*** AVAILABLE DATA ***

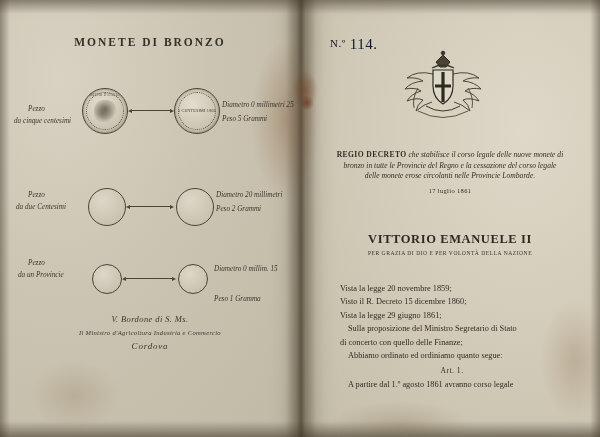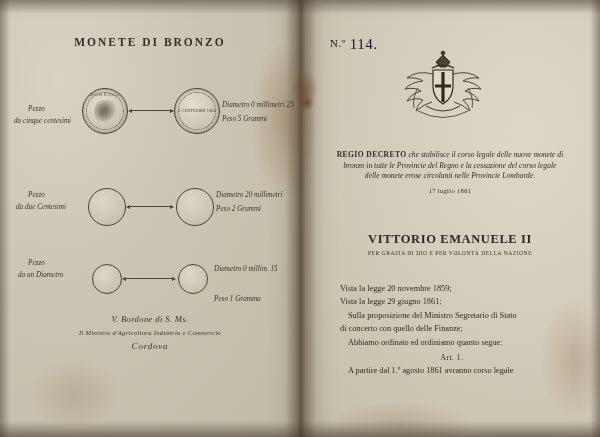--- a/index.html
+++ b/index.html
@@ -323,7 +323,7 @@
 
   <div class="coin-row" style="top:0;">
     <div class="coin-label" style="left:28px;top:258px;">Pezzo</div>
-    <div class="coin-label" style="left:18px;top:270px;">da un Diametro</div>
+    <div class="coin-label" style="left:18px;top:270px;">da un Provincie</div>
 
     <div class="coin" style="left:92px;top:264px;width:28px;height:28px;"></div>
     <div class="connector" style="left:126px;top:278px;width:46px;"></div>

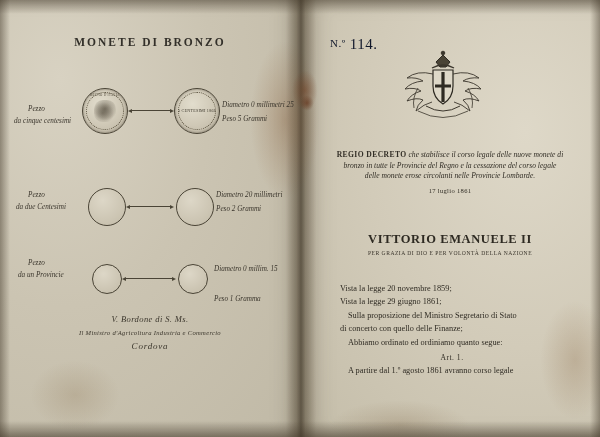--- a/index.html
+++ b/index.html
@@ -377,6 +377,7 @@
 
   <div class="body-text">
     <span class="ln">Vista la legge 20 novembre 1859;</span>
+    <span class="ln">Visto il R. Decreto 15 dicembre 1860;</span>
     <span class="ln">Vista la legge 29 giugno 1861;</span>
     <span class="ln indent">Sulla proposizione del Ministro Segretario di Stato</span>
     <span class="ln">di concerto con quello delle Finanze;</span>

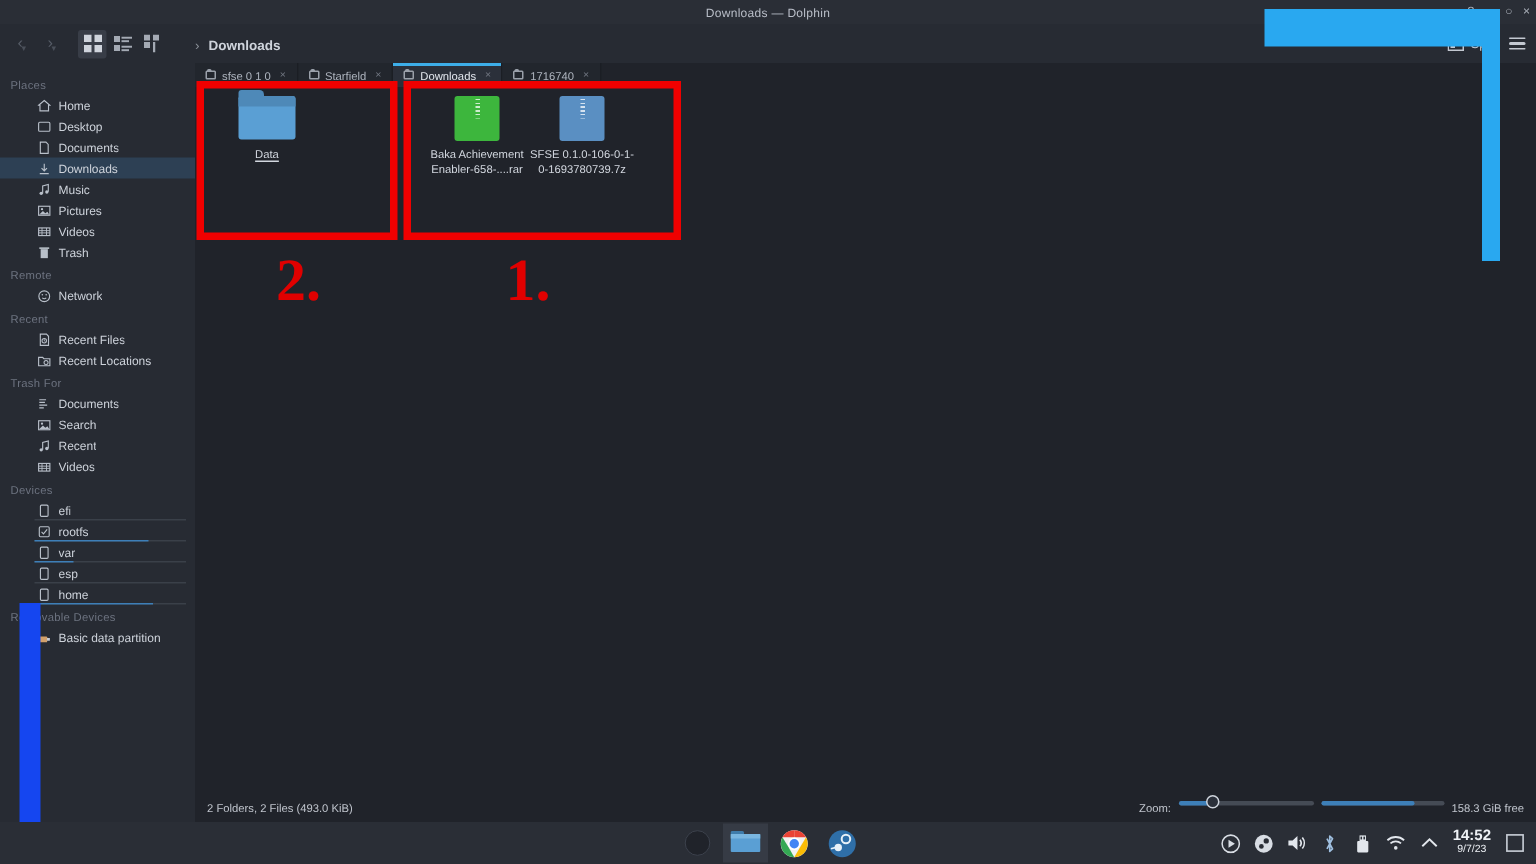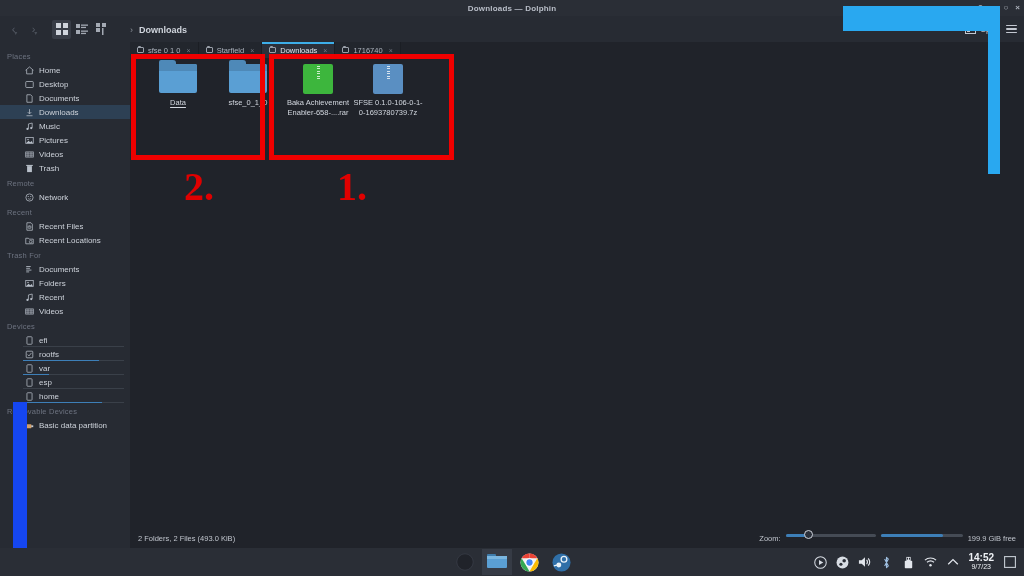--- a/index.html
+++ b/index.html
@@ -14,7 +14,7 @@
   
   #titlebar {
     position: absolute; left: 0; top: 0; width: 1024px; height: 16px;
-    background: #2a2e36; display: flex; align-items: center; justify-content: center; font-weight: bold;
+    background: #2a2e36; display: flex; align-items: center; justify-content: center;
   }
   #titlebar .title { font-size: 8px; color: #b9bec8; letter-spacing: .2px; }
   #winbtns { position: absolute; right: 4px; top: 0; height: 16px; display: flex; align-items: center; gap: 7px; }

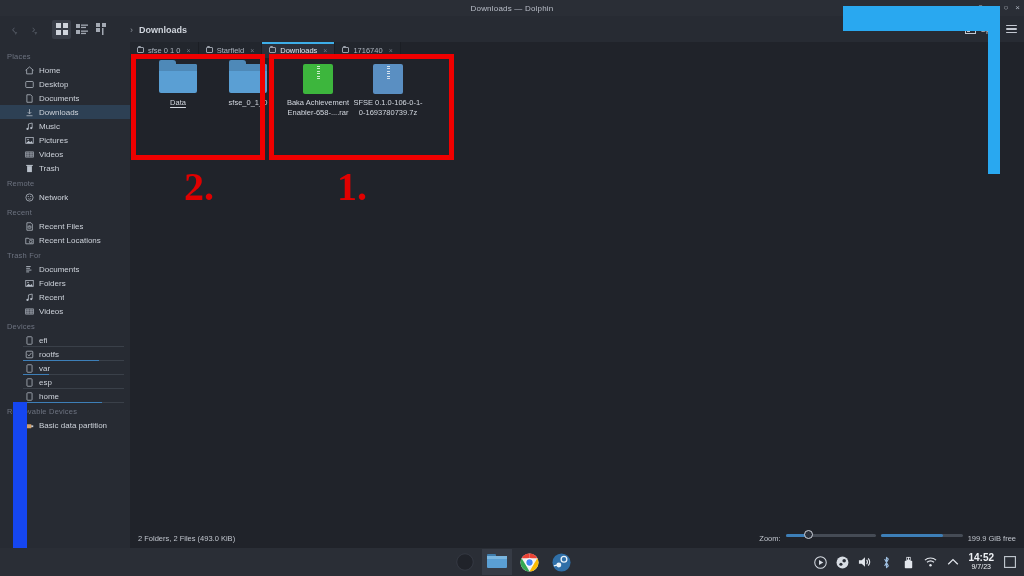--- a/index.html
+++ b/index.html
@@ -439,12 +439,6 @@
         </div>
         <div class="flabel hovered">Data</div>
       </div>
-      <div class="fileitem" style="left: 82px; top: 6px;">
-        <div class="fileicon">
-          <div class="folder"></div>
-        </div>
-        <div class="flabel">sfse_0_1_0</div>
-      </div>
       <div class="fileitem" style="left: 152px; top: 6px;">
         <div class="fileicon">
           <div class="archive rar">

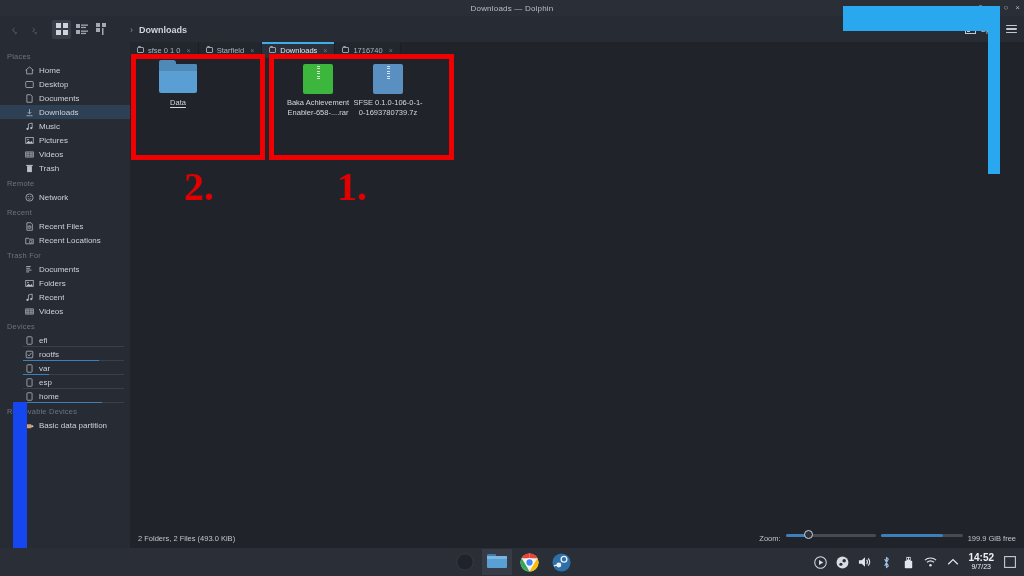--- a/index.html
+++ b/index.html
@@ -319,7 +319,7 @@
             <path d="M1.6 9.4 L4.8 6.2 L7 8.2 L8.8 6.8 L10.4 9.4 Z" fill="#b9c0ca"></path>
           </svg>
         </span>
-        <span class="lbl">Folders</span>
+        <span class="lbl">Search</span>
       </div>
       <div class="sb-item">
         <span class="ico">

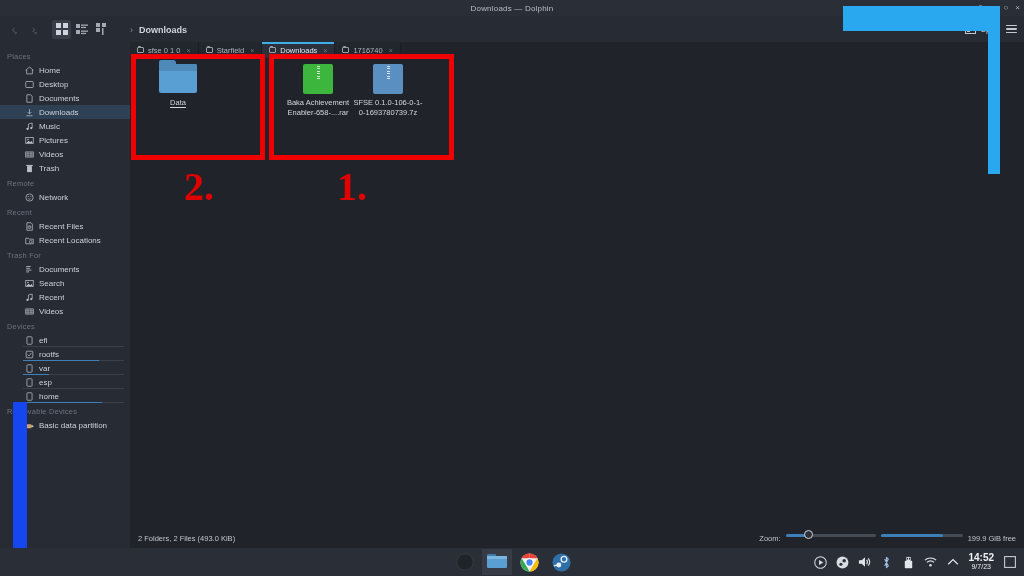--- a/index.html
+++ b/index.html
@@ -468,7 +468,7 @@
       <div class="slider2">
         <div class="fill"></div>
       </div>
-      <span>199.9 GiB free</span>
+      <span>158.3 GiB free</span>
     </div>
   </div>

*** End of AVAILABLE DATA ***

§ WHAT YOU WILL DO
From the first line above down to the line with "-468,7 +468,7 @@", reproduce every line and no others, omitting pictures.

§ YOUR RESPONSE
--- a/index.html
+++ b/index.html
@@ -323,7 +323,7 @@
 
   <div class="coin-row" style="top:0;">
     <div class="coin-label" style="left:28px;top:258px;">Pezzo</div>
-    <div class="coin-label" style="left:18px;top:270px;">da un Diametro</div>
+    <div class="coin-label" style="left:18px;top:270px;">da un Provincie</div>
 
     <div class="coin" style="left:92px;top:264px;width:28px;height:28px;"></div>
     <div class="connector" style="left:126px;top:278px;width:46px;"></div>

--- a/index.html
+++ b/index.html
@@ -377,6 +377,7 @@
 
   <div class="body-text">
     <span class="ln">Vista la legge 20 novembre 1859;</span>
+    <span class="ln">Visto il R. Decreto 15 dicembre 1860;</span>
     <span class="ln">Vista la legge 29 giugno 1861;</span>
     <span class="ln indent">Sulla proposizione del Ministro Segretario di Stato</span>
     <span class="ln">di concerto con quello delle Finanze;</span>

--- a/index.html
+++ b/index.html
@@ -14,7 +14,7 @@
   
   #titlebar {
     position: absolute; left: 0; top: 0; width: 1024px; height: 16px;
-    background: #2a2e36; display: flex; align-items: center; justify-content: center; font-weight: bold;
+    background: #2a2e36; display: flex; align-items: center; justify-content: center;
   }
   #titlebar .title { font-size: 8px; color: #b9bec8; letter-spacing: .2px; }
   #winbtns { position: absolute; right: 4px; top: 0; height: 16px; display: flex; align-items: center; gap: 7px; }

--- a/index.html
+++ b/index.html
@@ -439,12 +439,6 @@
         </div>
         <div class="flabel hovered">Data</div>
       </div>
-      <div class="fileitem" style="left: 82px; top: 6px;">
-        <div class="fileicon">
-          <div class="folder"></div>
-        </div>
-        <div class="flabel">sfse_0_1_0</div>
-      </div>
       <div class="fileitem" style="left: 152px; top: 6px;">
         <div class="fileicon">
           <div class="archive rar">

--- a/index.html
+++ b/index.html
@@ -319,7 +319,7 @@
             <path d="M1.6 9.4 L4.8 6.2 L7 8.2 L8.8 6.8 L10.4 9.4 Z" fill="#b9c0ca"></path>
           </svg>
         </span>
-        <span class="lbl">Folders</span>
+        <span class="lbl">Search</span>
       </div>
       <div class="sb-item">
         <span class="ico">

--- a/index.html
+++ b/index.html
@@ -468,7 +468,7 @@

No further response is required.